In the material below, find every line with "BOUCLE" and pull it out.
-- RECORDS TO USE follows --
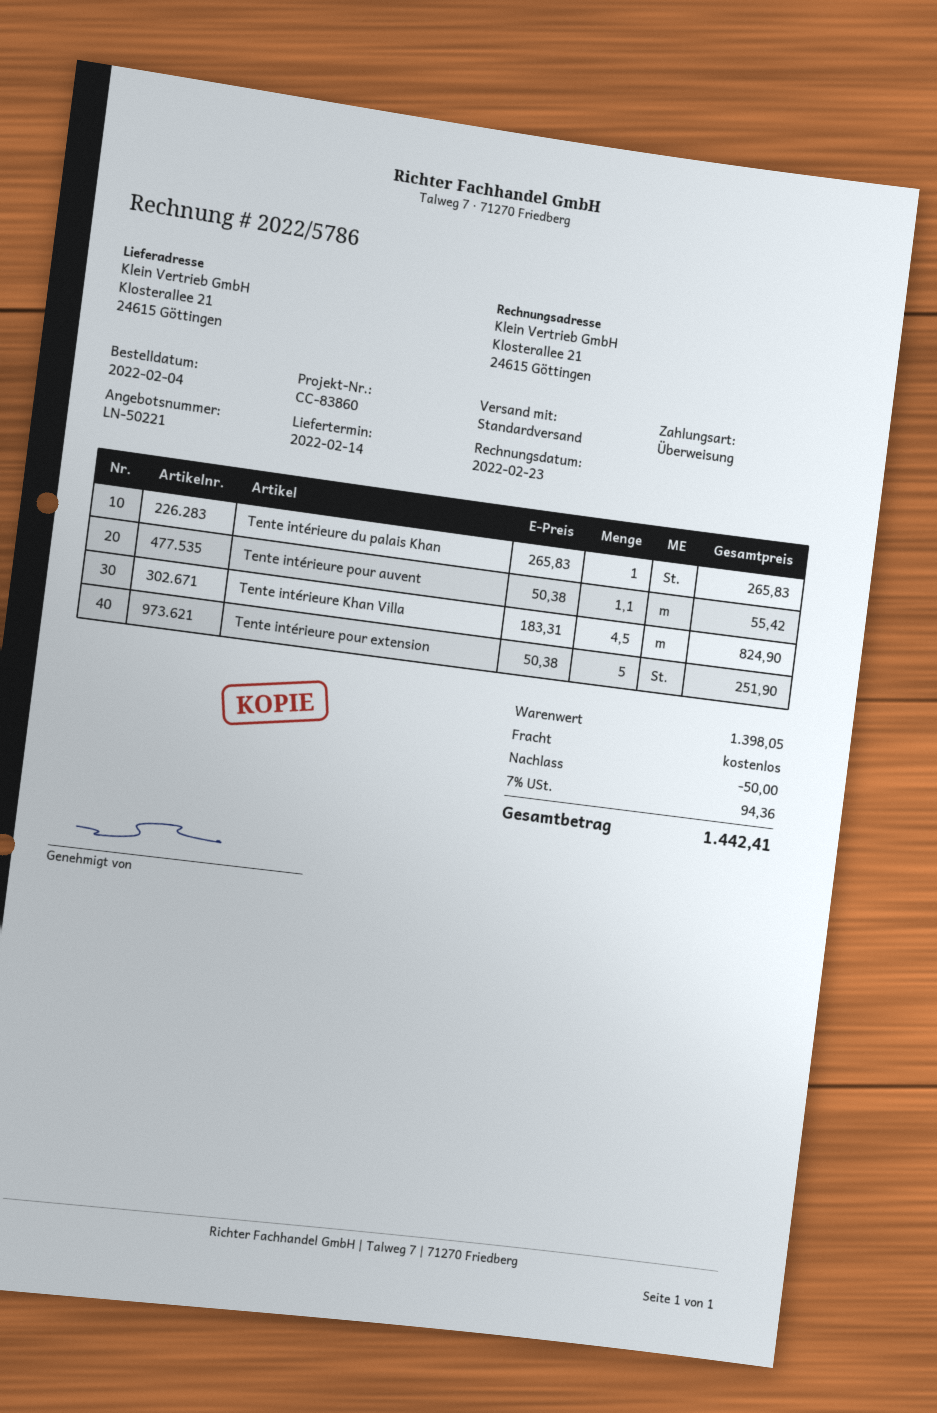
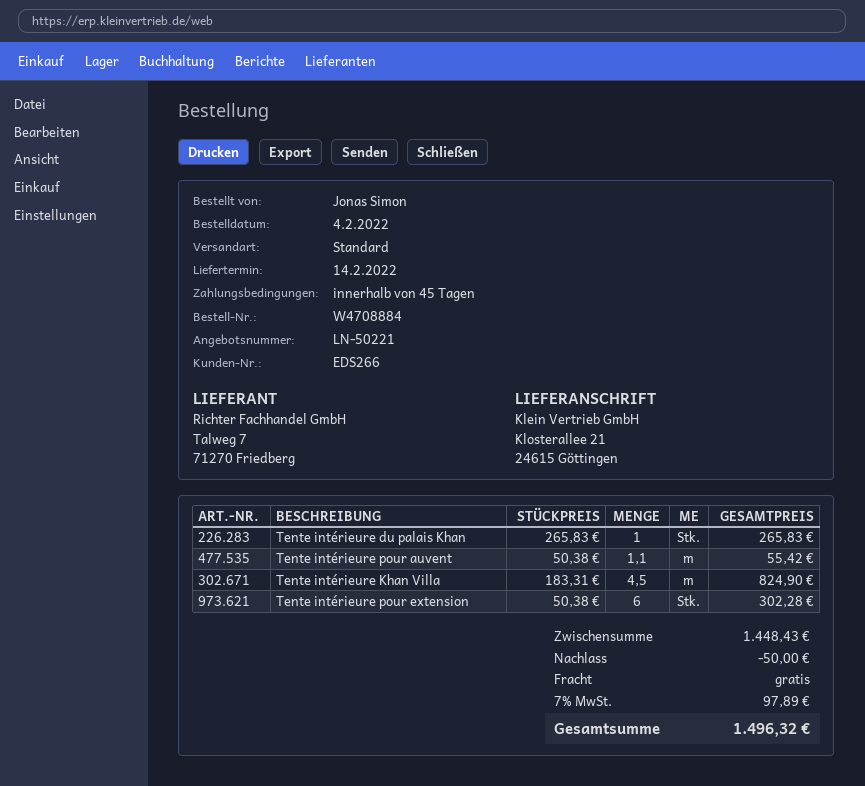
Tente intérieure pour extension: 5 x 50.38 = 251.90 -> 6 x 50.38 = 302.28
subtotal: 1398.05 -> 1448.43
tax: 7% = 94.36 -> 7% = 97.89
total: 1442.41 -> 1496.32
-- RECORDS TO USE concluded --
-- RECORDS TO USE follows --
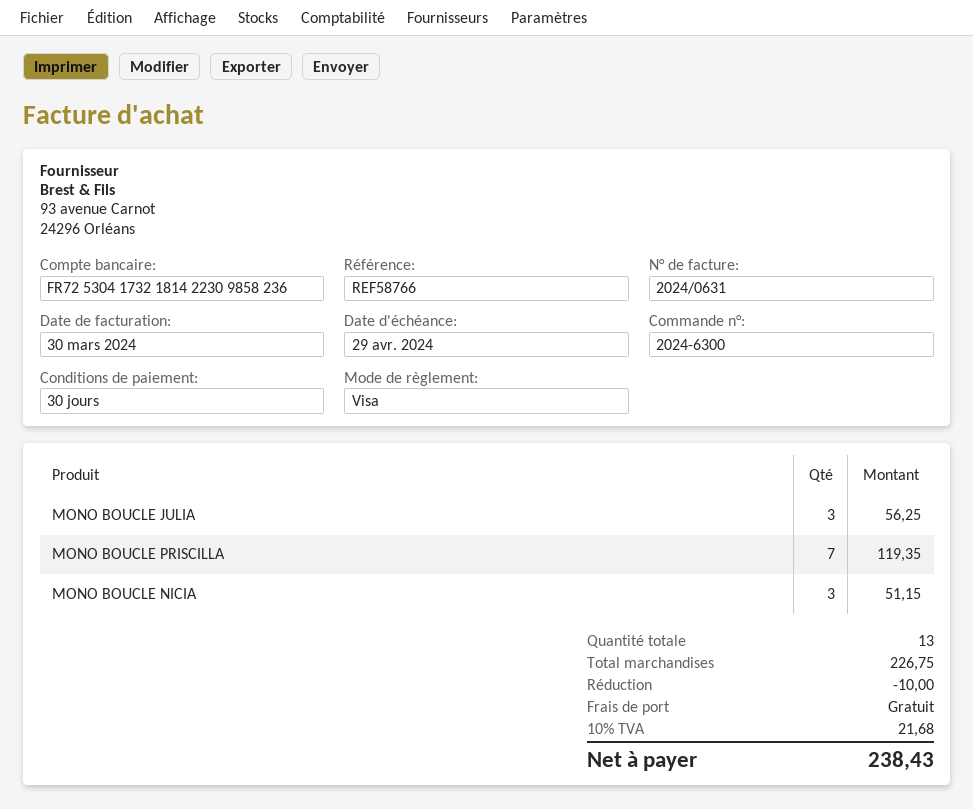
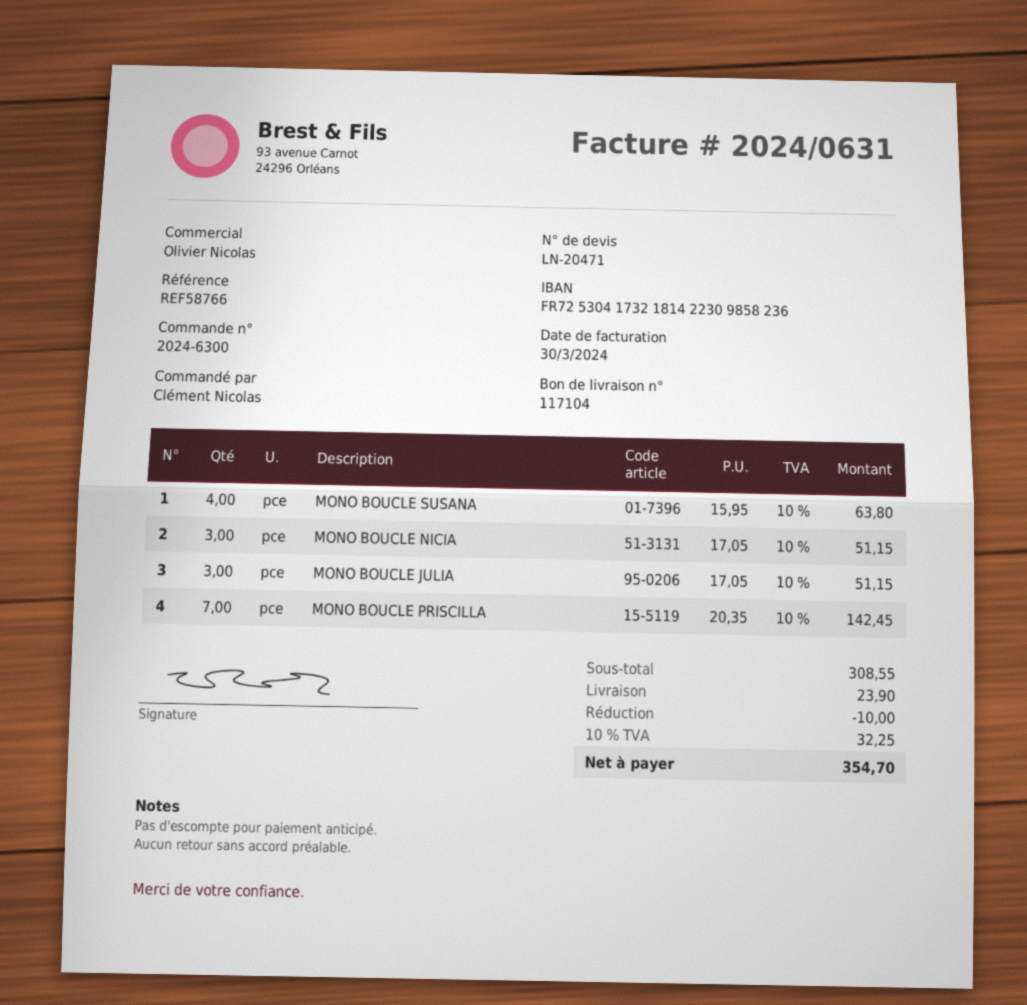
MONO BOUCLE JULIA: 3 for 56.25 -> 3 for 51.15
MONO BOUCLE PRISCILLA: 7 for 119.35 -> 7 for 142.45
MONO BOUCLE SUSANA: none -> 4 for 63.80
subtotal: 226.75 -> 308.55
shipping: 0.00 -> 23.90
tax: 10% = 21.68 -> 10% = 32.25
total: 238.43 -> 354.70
-- RECORDS TO USE concluded --
*ANSWER SPACE*.
MONO BOUCLE JULIA: 3 for 56.25 -> 3 for 51.15
MONO BOUCLE PRISCILLA: 7 for 119.35 -> 7 for 142.45
MONO BOUCLE SUSANA: none -> 4 for 63.80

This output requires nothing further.